Assuming it’s a common cause the reason has to be quite basic. The CPUs range from a 450MHz Celeron to a recent dual-core Athlon. So it’s not the CPU or memory. It can’t be the GUI, the slowest machine is console only. I thought it was HPET, but only the newest machine has HPET. It can’t be the word length, there are 32-bit and 64-bit machines. It can’t be VirtualBox, the server isn’t running VirtualBox, only mail services. There is no particular service or action that is more likely to cause the freeze. Not that it happens often enough to tell, maybe once a day. The only thing that is common is 11.1 and the 2.6.27 kernel.

Unlikely as it is I’m starting to think there might be a rare corner case in the kernel, maybe something to do with tickless kernels. But why haven’t I experienced it with other distros, e.g. Kubuntu 8.10? Did 11.1 introduce a regression or something?

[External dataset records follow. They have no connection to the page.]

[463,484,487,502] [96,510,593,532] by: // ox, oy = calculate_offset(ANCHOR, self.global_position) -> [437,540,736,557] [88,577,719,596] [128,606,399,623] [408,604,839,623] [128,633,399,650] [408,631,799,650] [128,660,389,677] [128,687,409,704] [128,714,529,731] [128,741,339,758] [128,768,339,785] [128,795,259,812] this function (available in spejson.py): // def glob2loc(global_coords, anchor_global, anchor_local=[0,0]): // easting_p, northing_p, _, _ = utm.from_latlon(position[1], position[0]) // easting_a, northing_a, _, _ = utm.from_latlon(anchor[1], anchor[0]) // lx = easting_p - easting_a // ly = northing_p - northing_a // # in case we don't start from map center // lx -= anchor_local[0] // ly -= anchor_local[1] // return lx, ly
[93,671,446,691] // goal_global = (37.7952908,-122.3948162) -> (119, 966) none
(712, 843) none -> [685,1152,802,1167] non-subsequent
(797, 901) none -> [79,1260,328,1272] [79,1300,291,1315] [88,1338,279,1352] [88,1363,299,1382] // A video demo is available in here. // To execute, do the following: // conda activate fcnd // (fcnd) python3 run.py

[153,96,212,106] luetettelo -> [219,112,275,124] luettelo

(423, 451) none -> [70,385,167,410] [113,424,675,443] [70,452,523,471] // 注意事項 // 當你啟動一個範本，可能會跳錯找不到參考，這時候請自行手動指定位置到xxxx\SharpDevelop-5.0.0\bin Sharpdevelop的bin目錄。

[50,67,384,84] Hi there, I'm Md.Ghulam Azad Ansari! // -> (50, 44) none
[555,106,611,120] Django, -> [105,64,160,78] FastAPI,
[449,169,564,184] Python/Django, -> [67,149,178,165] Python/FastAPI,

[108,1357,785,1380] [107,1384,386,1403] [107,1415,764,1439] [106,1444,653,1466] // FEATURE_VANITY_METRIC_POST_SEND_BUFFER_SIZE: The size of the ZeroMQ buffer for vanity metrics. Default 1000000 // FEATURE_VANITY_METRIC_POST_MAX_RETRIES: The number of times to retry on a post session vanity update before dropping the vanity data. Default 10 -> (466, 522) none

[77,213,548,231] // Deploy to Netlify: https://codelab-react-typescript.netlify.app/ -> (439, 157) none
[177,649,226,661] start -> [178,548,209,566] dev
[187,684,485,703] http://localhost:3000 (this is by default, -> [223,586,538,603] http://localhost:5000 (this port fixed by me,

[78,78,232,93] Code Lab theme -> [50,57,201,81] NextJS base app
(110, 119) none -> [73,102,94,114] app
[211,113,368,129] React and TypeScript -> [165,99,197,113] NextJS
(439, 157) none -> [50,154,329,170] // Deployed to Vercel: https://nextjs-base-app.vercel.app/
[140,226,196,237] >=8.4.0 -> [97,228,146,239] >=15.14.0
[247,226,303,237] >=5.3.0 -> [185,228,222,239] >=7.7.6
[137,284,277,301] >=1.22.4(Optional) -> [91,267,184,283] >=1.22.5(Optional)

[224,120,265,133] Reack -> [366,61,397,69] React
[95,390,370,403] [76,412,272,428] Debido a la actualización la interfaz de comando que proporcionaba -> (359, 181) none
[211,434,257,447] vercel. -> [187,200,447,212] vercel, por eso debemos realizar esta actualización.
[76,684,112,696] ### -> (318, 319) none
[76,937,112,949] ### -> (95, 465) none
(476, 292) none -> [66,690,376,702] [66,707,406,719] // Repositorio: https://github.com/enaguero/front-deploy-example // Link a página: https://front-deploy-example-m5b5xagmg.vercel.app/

I JUST read a recent thread/posting in hardware (or applications or
???) here that a guy said he just went back one kernel version (in
11.1) and solved ALL his locking problems…

Sorry, I can’t find it again.

Hi Odin,

Thanks for that! You’re probably refering to the last post on this thread : Opensuse 11 freezes at random - openSUSE Forums

Although the op was about 11.0 and reiserfs… the last one is about 11.1 and reverting to a previous kernel. Could well be!

Cheers,
Wj

Magic31 wrote:
> Hi Odin,
>
> Thanks for that!

Thank YOU for finding and reporting to Ken, who I hope will
back-level his kernel and (maybe) verify the problem; and report
specifics to the kernel/SUSE gurus.

I used to experience lock-ups like this, and in my experience were nearly always caused by acpi issues with interaction of the bios/kernel/drivers

You can test if this is your problem by booting with acpi=off and seeing if your freezes go away. If that works, you can try booting with pci=noacpi, which is much easier to live with on a day to day basis.

In past versions of OS (10.2, 10.3, and 11.0) these issues have gone away for me after new kernels or video drivers have been released.

On Tue January 6 2009 07:01 am, Odin wrote:

> Magic31 wrote:
>> Hi Odin,
>>
>> Thanks for that!
>
> Thank YOU for finding and reporting to Ken, who I hope will
> back-level his kernel and (maybe) verify the problem; and report
> specifics to the kernel/SUSE gurus.

Are you aware of the following Bugzilla:
https://bugzilla.novell.com/show_bug.cgi?id=463372


P. V.
“We’re all in this together, I’m pulling for you.” Red Green

Yes, that sounds right. All the affected machines were running dovecot and most people don’t which would explain why the bug was not widespread. I’ve voted for the bug. I’ll try running one of my machines without dovecot for while to see what happens.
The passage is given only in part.